I want to provide jupyterhub users with some proprietary modules in jupyter notebooks. However, one can use import inspect to view the source code. How can I prevent that?
I have seen in Quantopian notebooks that import inspect is forbidden. How is blocking an import statement like this implemented?
Also, what’s the best way to provide the modules without having an explicit directory in the notebook server of a user? I’d imagine something to do with adding source code to the docker image. I’d appreciate if someone could point me in the right direction.
Thanks, @rolweber. After going through these links, I better understand how code protection works. I don’t think code obfuscation is worth doing for my case.
I understand that the source code of the modules and/or models I provide in a jupyterhub notebook can be accessed. I just wanted to limit it’s exposure to the APIs.
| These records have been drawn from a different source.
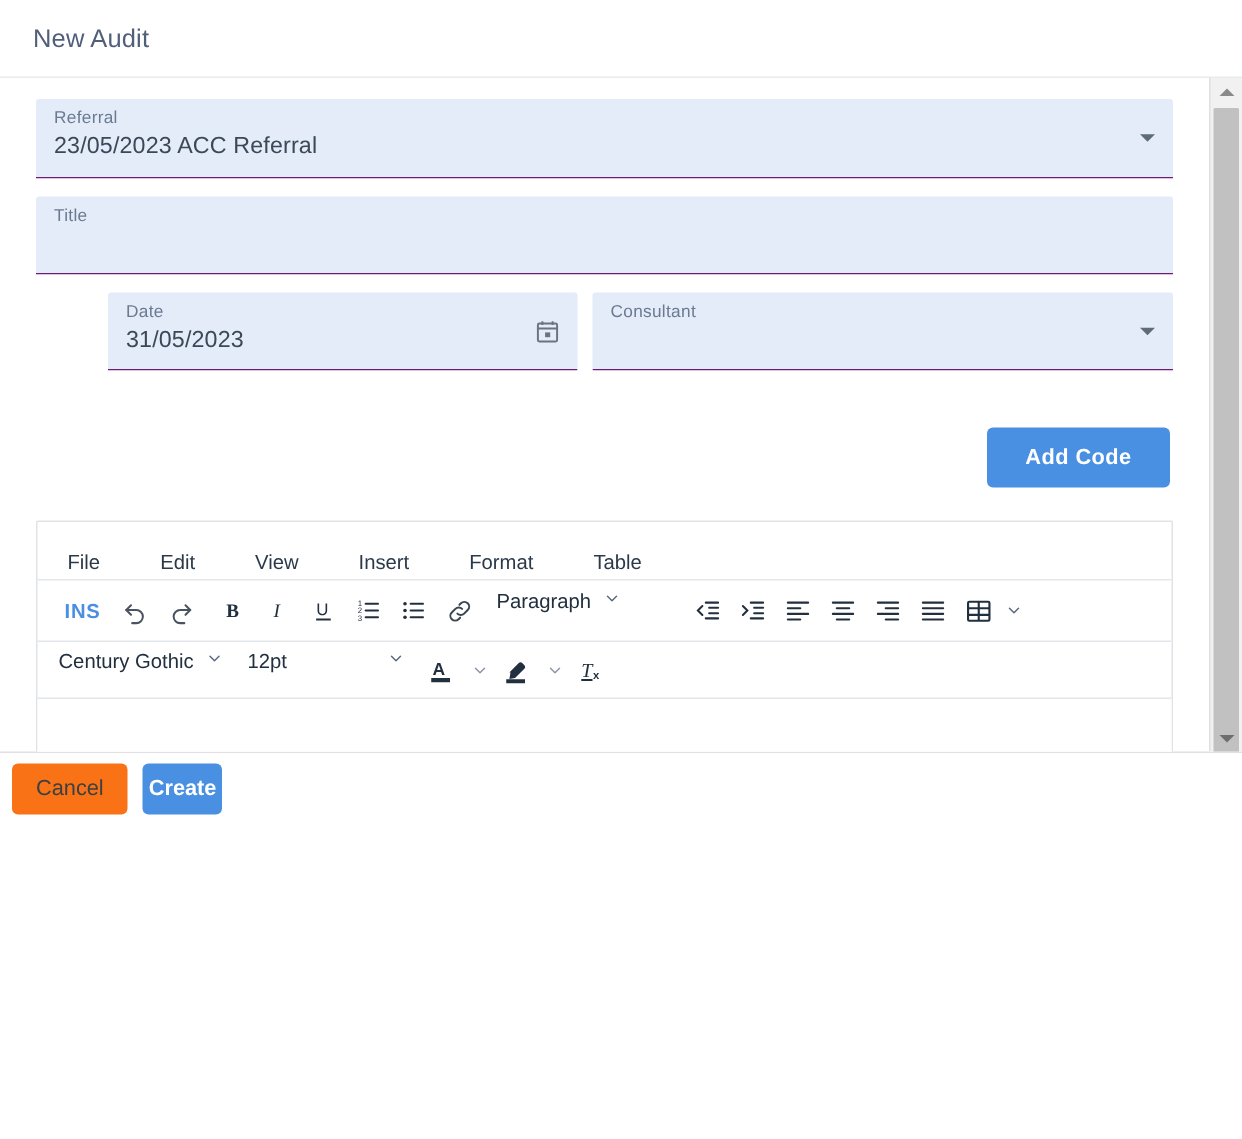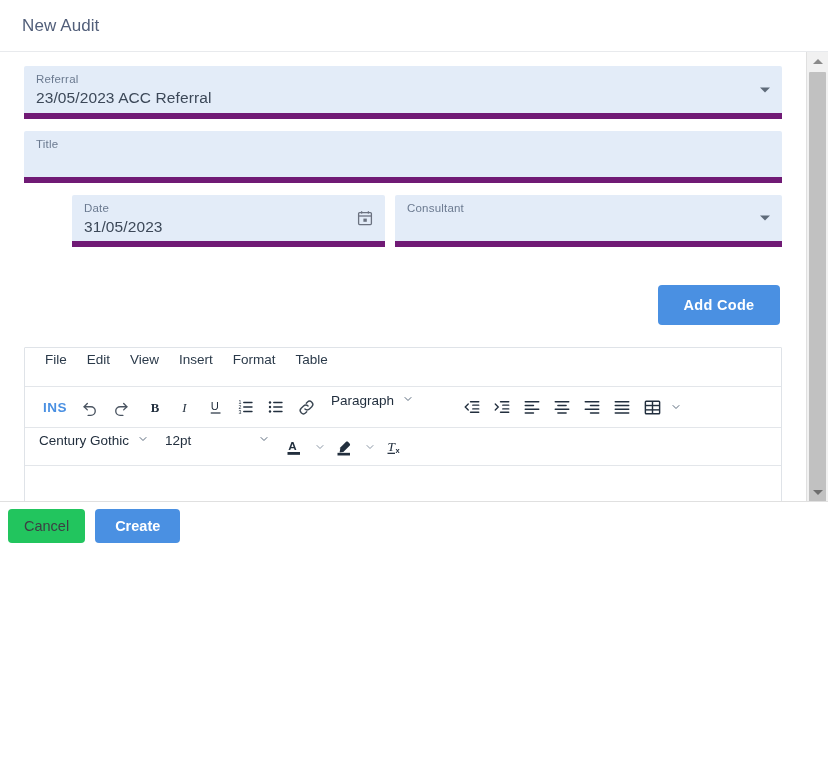--- a/index.html
+++ b/index.html
@@ -72,7 +72,7 @@
   .field {
     position: relative;
     background: #e3ecf8;
-    border-bottom: 6px solid #701a75;
+    border-bottom: 1px solid #701a75;
     box-sizing: border-box;
     margin-bottom: 12px;
     border-radius: 2px 2px 0 0;

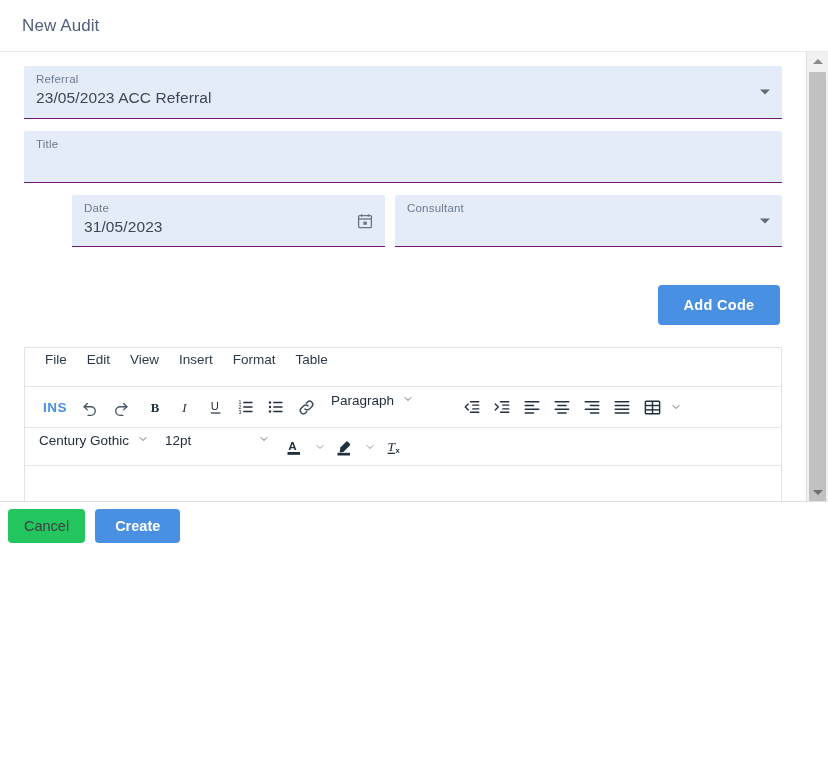--- a/index.html
+++ b/index.html
@@ -154,11 +154,12 @@
   }
   .mce-menubar {
     display: flex;
-    align-items: flex-start;
+    align-items: flex-end;
     height: 39px;
     padding-left: 10px;
     border-bottom: 1px solid #e3e6ea;
     box-sizing: border-box;
+    gap: 20px;
   }
   .mce-menuitem {
     font-size: 13.5px;

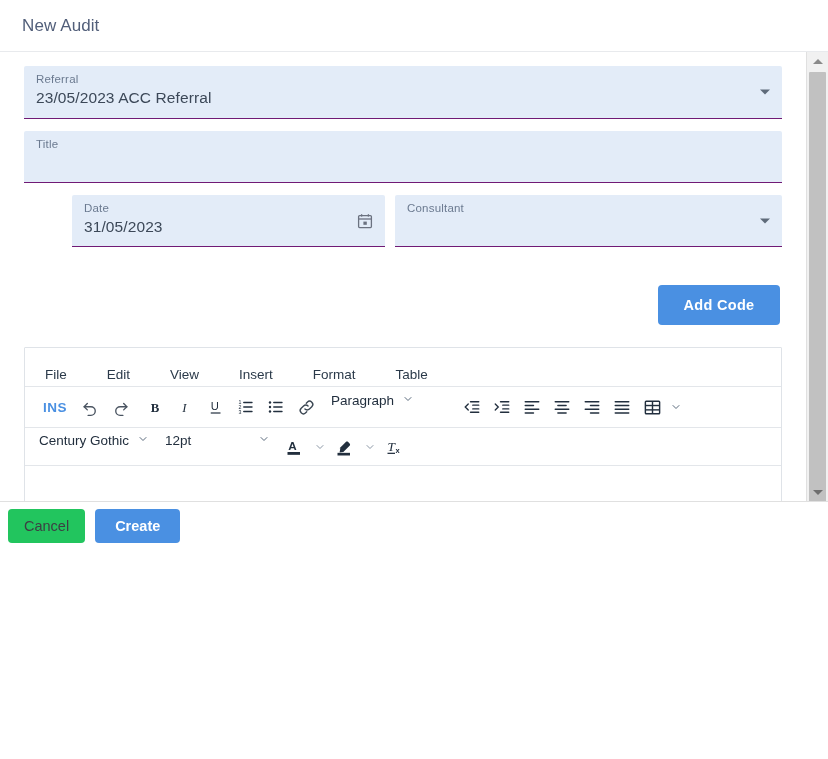--- a/index.html
+++ b/index.html
@@ -281,7 +281,7 @@
     box-sizing: border-box;
   }
   .btn-cancel {
-    background: #22c55e;
+    background: #f97316;
     color: #3c4043;
     border: none;
     border-radius: 4px;

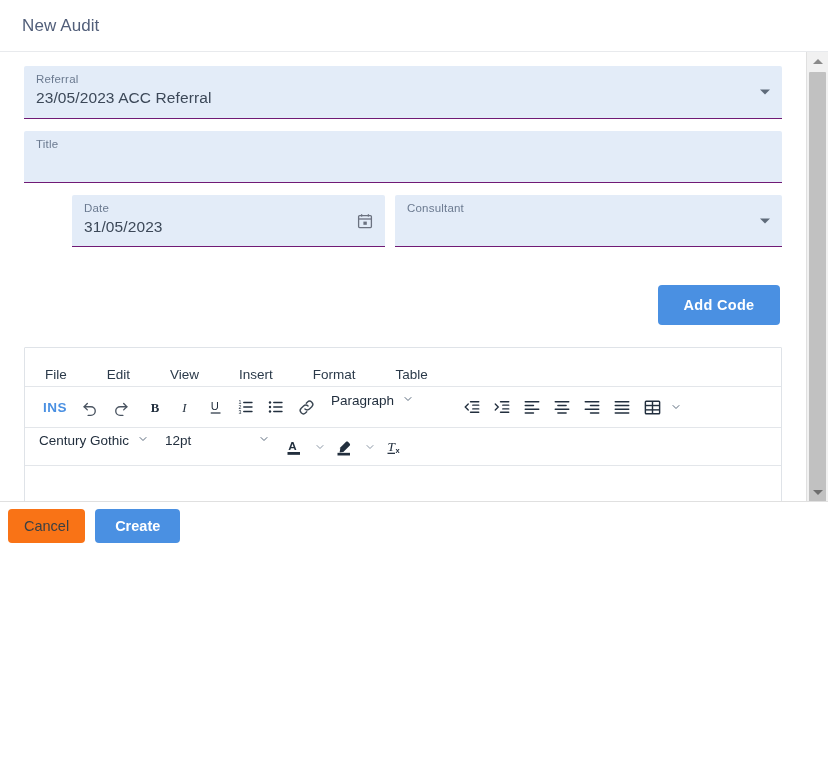--- a/index.html
+++ b/index.html
@@ -300,7 +300,7 @@
     font-size: 14.5px;
     font-weight: bold;
     height: 34px;
-    padding: 0 20px;
+    padding: 0 4px;
     cursor: pointer;
   }
   svg { display: block; }

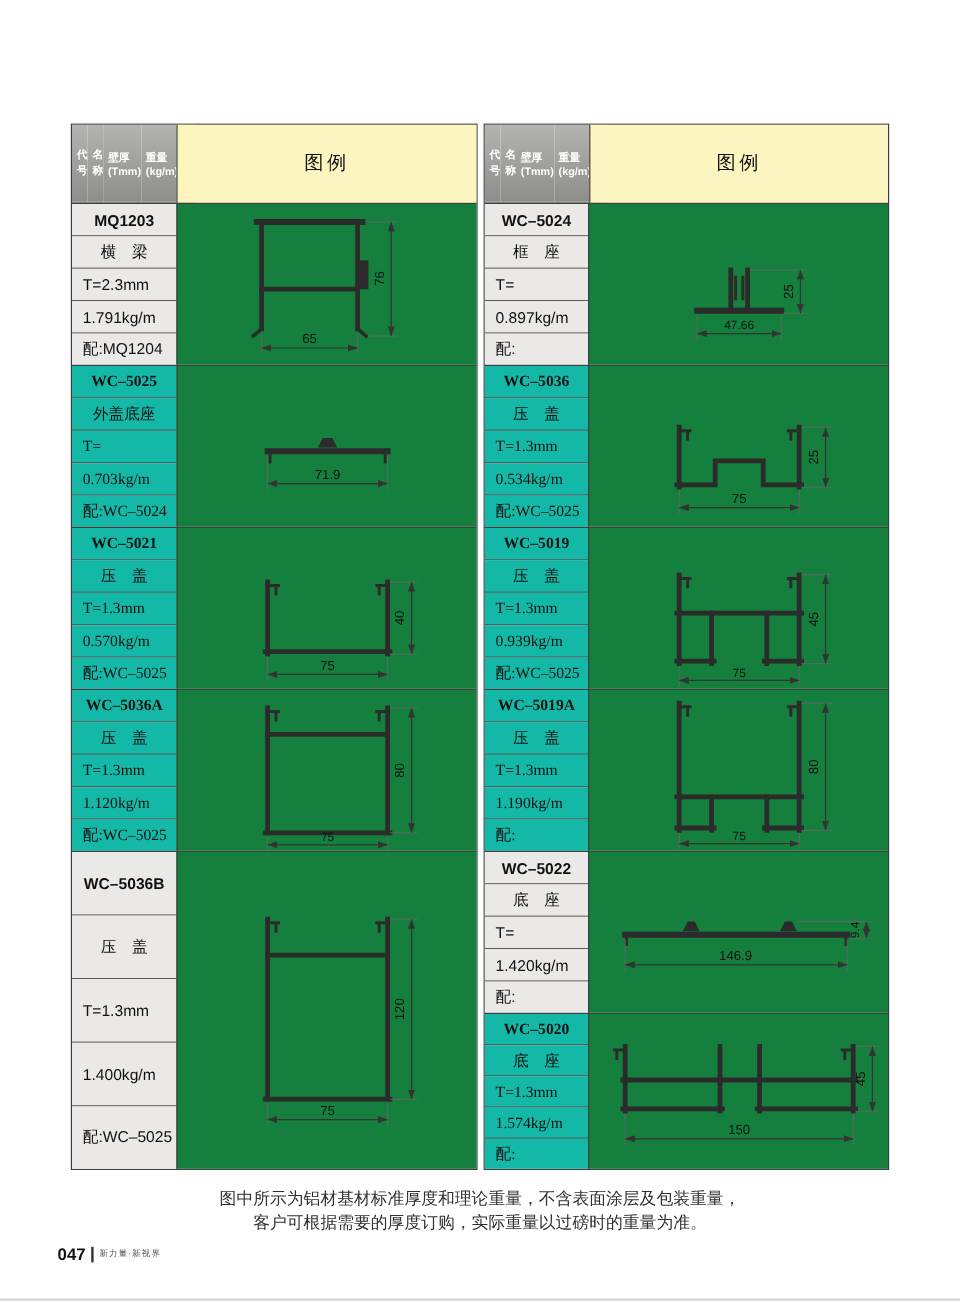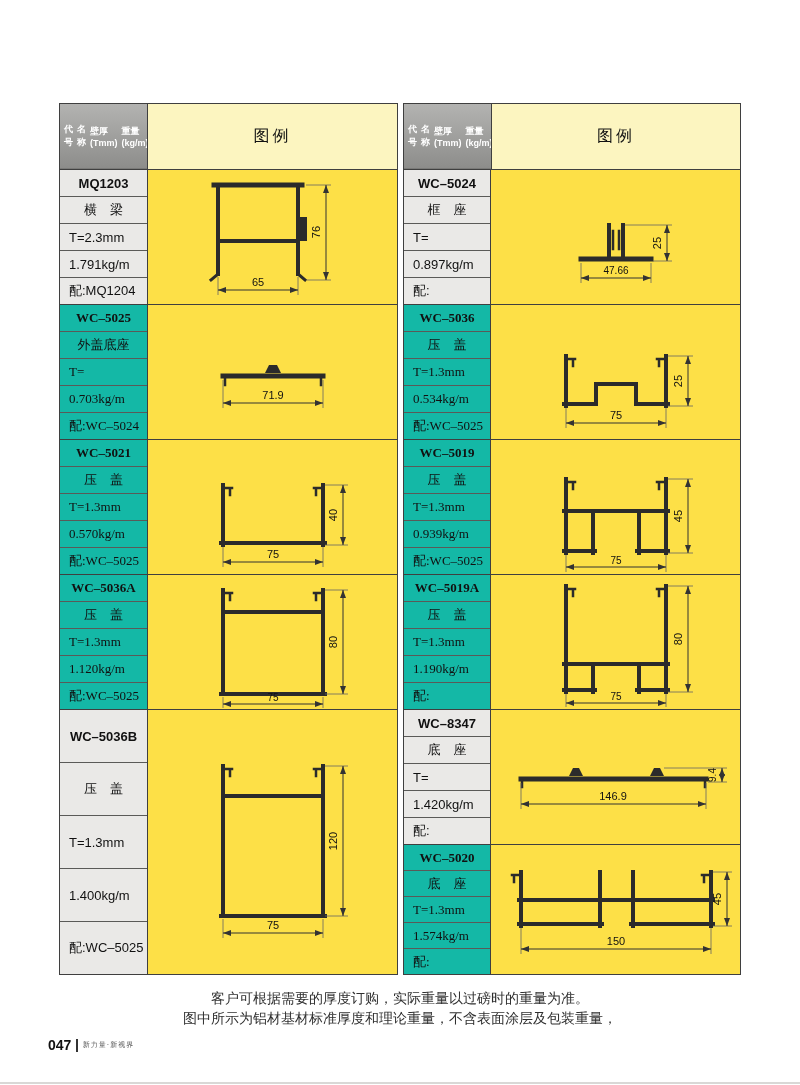--- a/index.html
+++ b/index.html
@@ -29,7 +29,7 @@
   .c-code{justify-content:center;font-weight:bold;font-size:14px;}
   .c-name{justify-content:center;}
   .c-left{padding-left:9px;}
-  .diagram{flex:1;border-left:1px solid #3f3f3f;background:#fde047;display:flex;align-items:center;justify-content:center;box-sizing:border-box;}
+  .diagram{flex:1;border-left:1px solid #3f3f3f;background:#15803d;display:flex;align-items:center;justify-content:center;box-sizing:border-box;}
 
   
   .p{stroke:#2b2b2b;stroke-width:4;fill:none;stroke-linecap:square;}

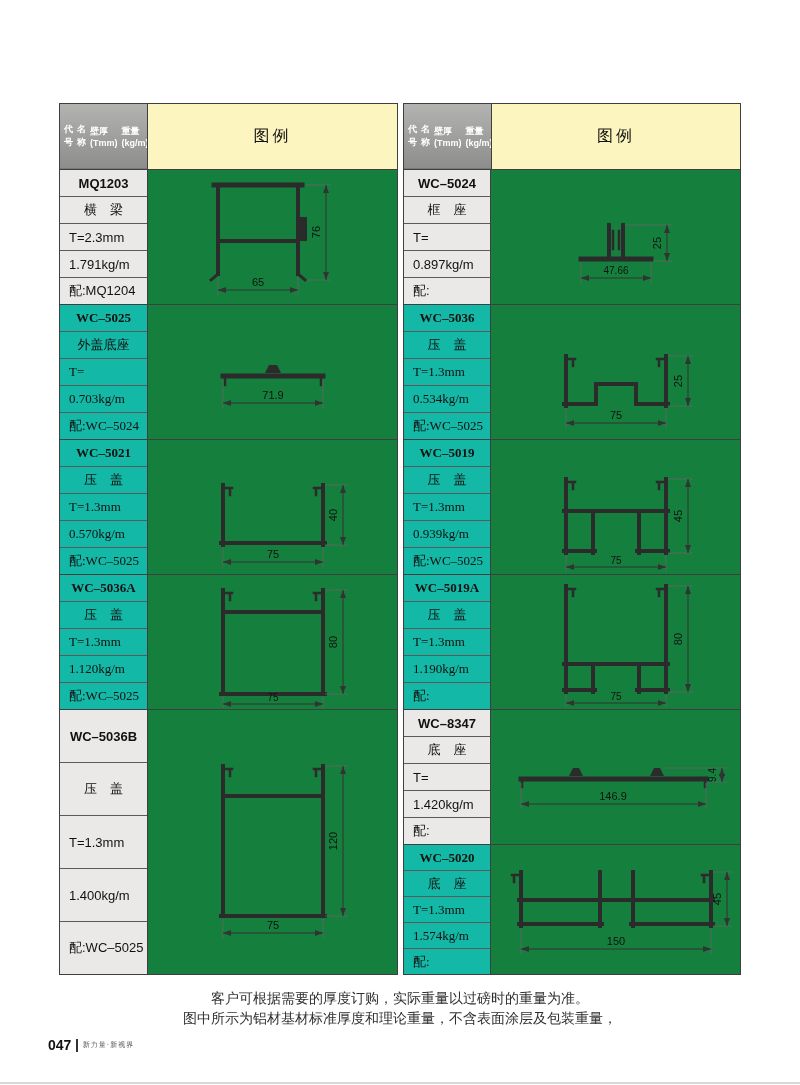--- a/index.html
+++ b/index.html
@@ -343,7 +343,7 @@
 
   <div class="sec h135 gray">
     <div class="labels">
-      <div class="c-code">WC–8347</div>
+      <div class="c-code">WC–5022</div>
       <div class="c-name">底　座</div>
       <div class="c-left">T=</div>
       <div class="c-left">1.420kg/m</div>

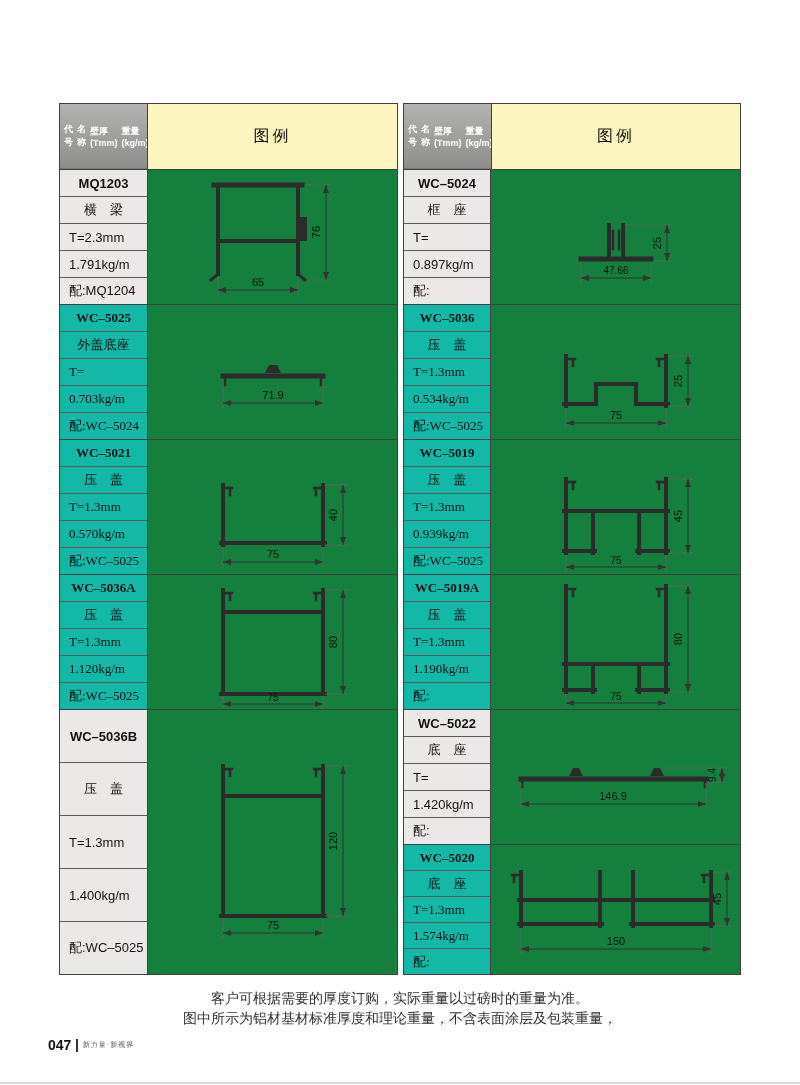--- a/index.html
+++ b/index.html
@@ -402,8 +402,8 @@
 </div>
 
 <div class="note">
+  <div>图中所示为铝材基材标准厚度和理论重量，不含表面涂层及包装重量，</div>
   <div>客户可根据需要的厚度订购，实际重量以过磅时的重量为准。</div>
-  <div>图中所示为铝材基材标准厚度和理论重量，不含表面涂层及包装重量，</div>
 </div>
 
 <div class="pagefoot">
As long as python is still python, there just isn’t going to be a good way to obfuscate it. Everything in the SO posts @rolweber posted above still applies:
Given the “arbitrary code execution is the whole point” nature of Jupyter and Python, this is very hard to do robustly. So it depends a bit on whether you want to make it hard/inconvenient for who you know your users to be, vs truly not technically feasible. If it really is important to you, especially in the context of JupyterHub, I would recommend separating it entirely:
Run your proprietary code somewhere else and talk to it via an API (rest, rpc, mounted socket, whatever). Then your ‘client’ can be accessible, but it’s not super interesting anymore. Data transfer/serialization can be an issue, depending on what your code does, but then the boundaries are at least well understood.